* [What you need to do] Look through the listing for the word "method". Copy each line that has it.
--- --- ---
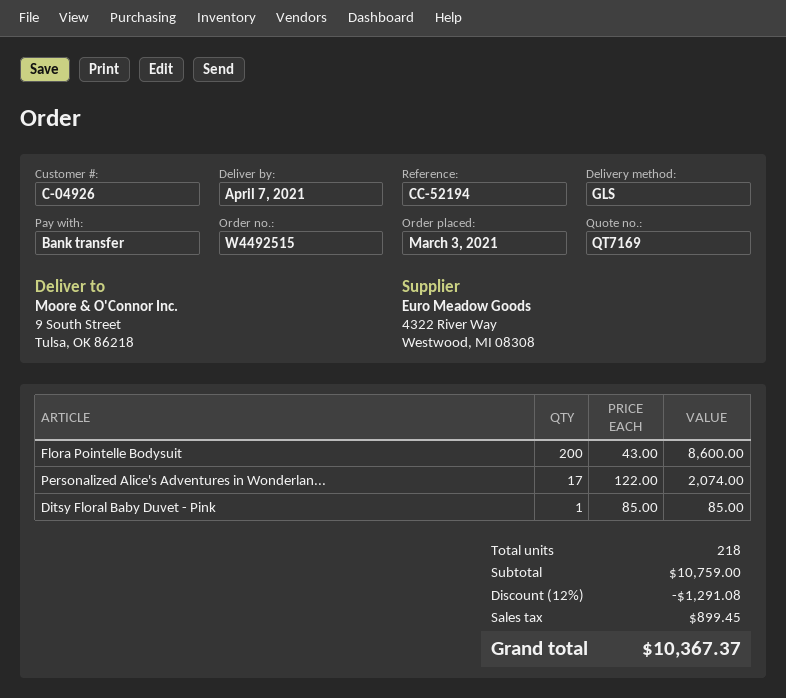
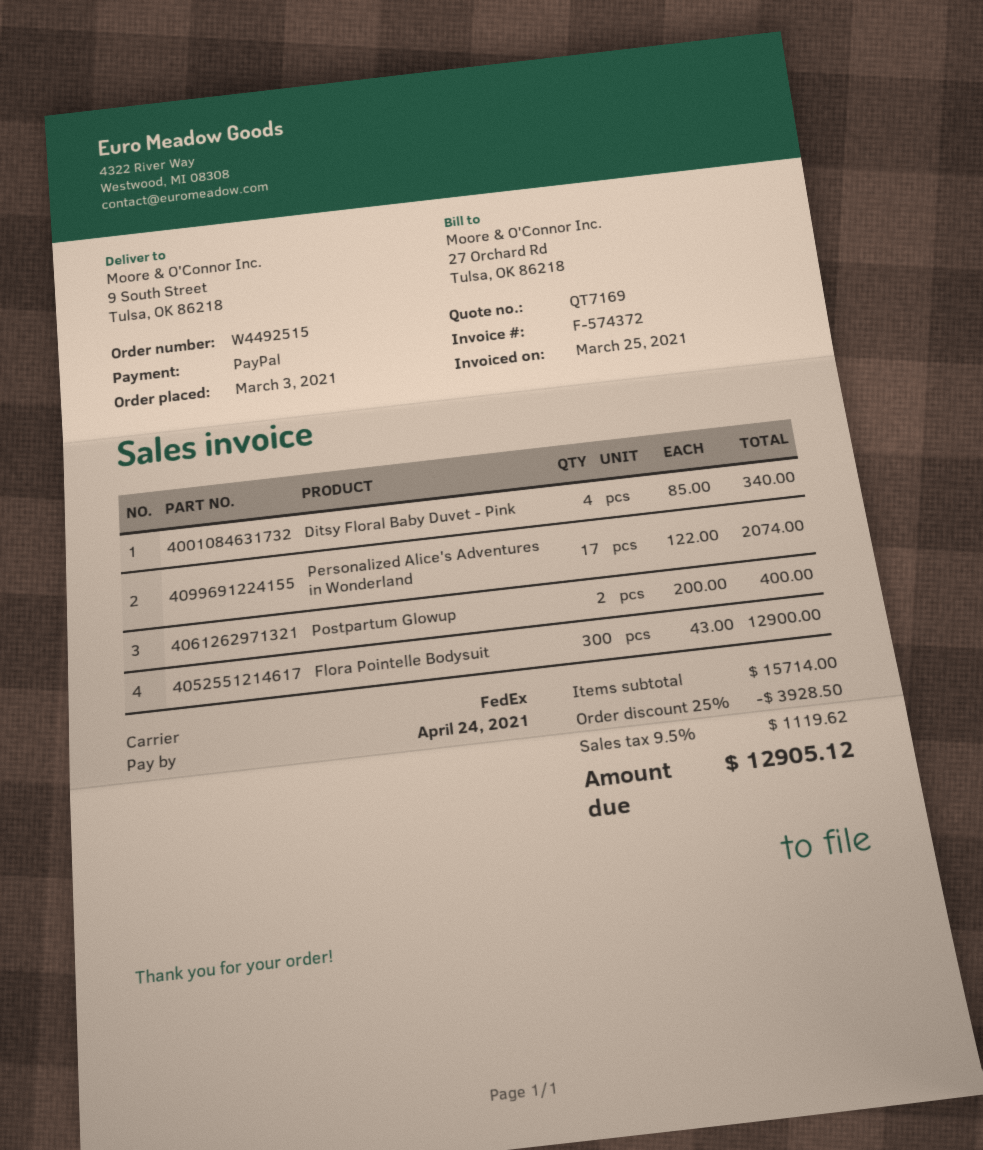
payment method: bank transfer -> PayPal
shipping method: GLS -> FedEx
Flora Pointelle Bodysuit: 200 x 43.00 = 8600.00 -> 300 x 43.00 = 12900.00
Ditsy Floral Baby Duvet - Pink: 1 x 85.00 = 85.00 -> 4 x 85.00 = 340.00
Postpartum Glowup: none -> 2 x 200.00 = 400.00
subtotal: 10759.00 -> 15714.00
discount: 12% = 1291.08 -> 25% = 3928.50
tax: 899.45 -> 1119.62
total: 10367.37 -> 12905.12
--- --- ---
* [Result for this task]
payment method: bank transfer -> PayPal
shipping method: GLS -> FedEx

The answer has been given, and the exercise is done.